THE DATA:
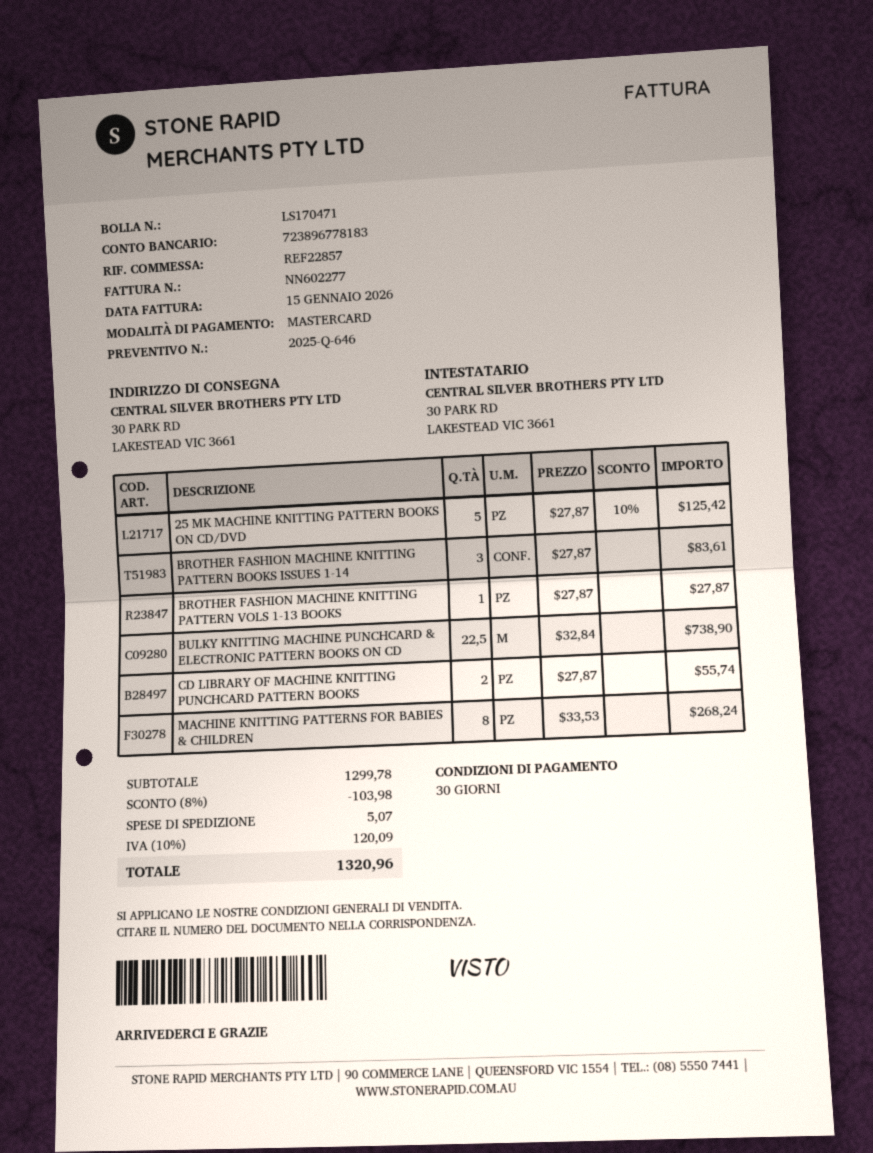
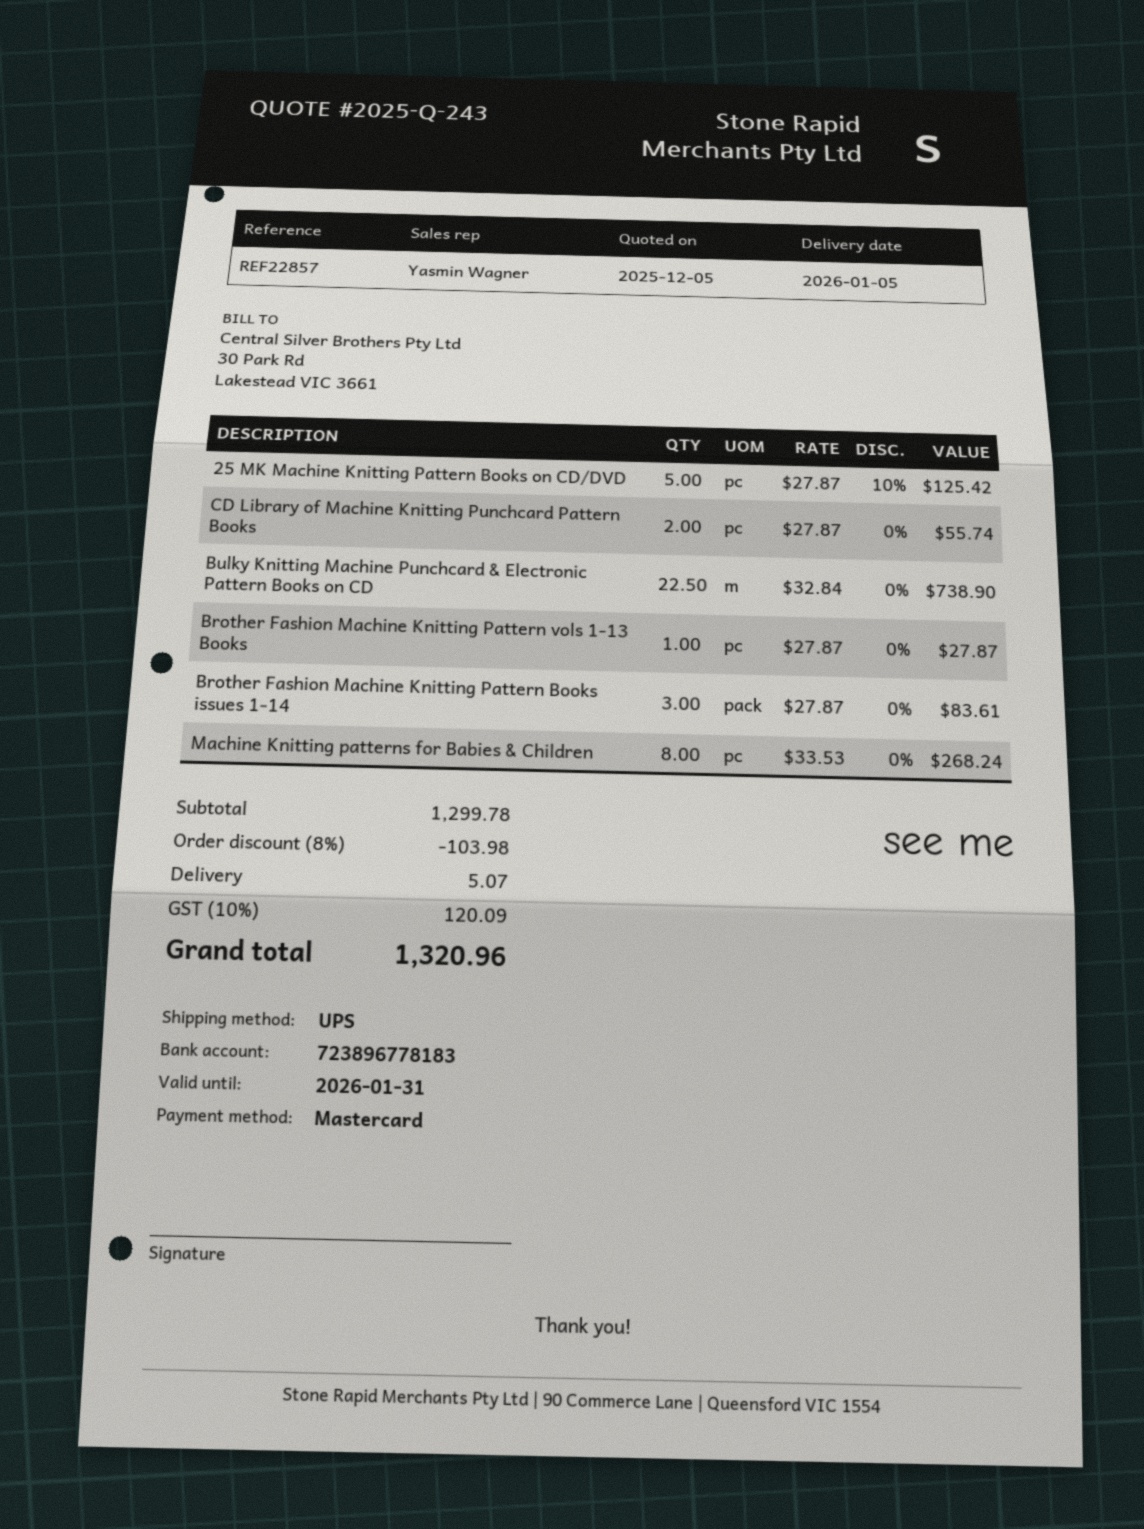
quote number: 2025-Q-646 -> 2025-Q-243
---
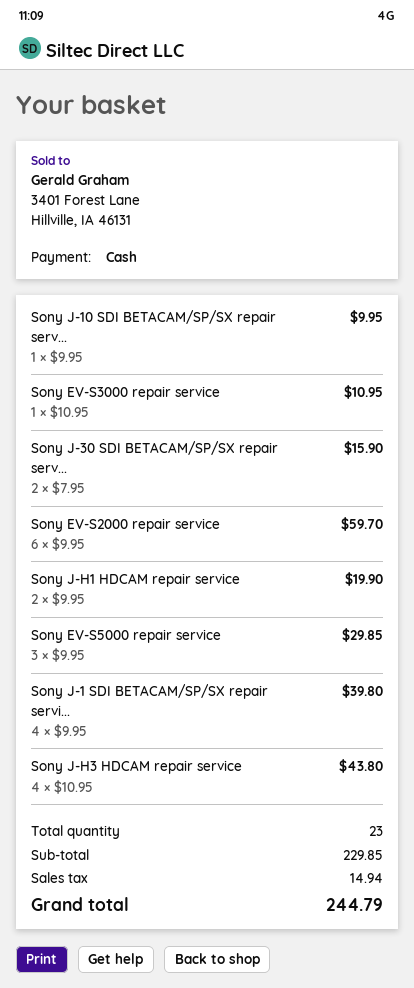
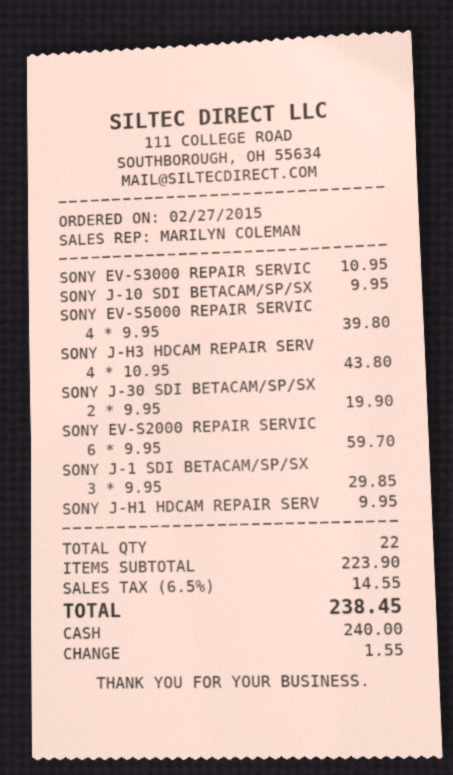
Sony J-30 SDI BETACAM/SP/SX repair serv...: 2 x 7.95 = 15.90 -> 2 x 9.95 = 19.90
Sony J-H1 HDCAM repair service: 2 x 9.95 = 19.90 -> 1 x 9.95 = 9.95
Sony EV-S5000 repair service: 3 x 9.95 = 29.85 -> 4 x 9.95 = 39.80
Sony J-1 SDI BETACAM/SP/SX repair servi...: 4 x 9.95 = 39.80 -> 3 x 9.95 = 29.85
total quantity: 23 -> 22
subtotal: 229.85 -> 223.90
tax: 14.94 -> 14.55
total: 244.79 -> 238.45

ASSIGNMENT: Copy the lines of the data above exactly as written, beginning with the line containing "subtotal: 229.85 -> 223.90" and ending with the line containing "total: 244.79 -> 238.45", and leave out all other lines.

SOLVED EXERCISE:
subtotal: 229.85 -> 223.90
tax: 14.94 -> 14.55
total: 244.79 -> 238.45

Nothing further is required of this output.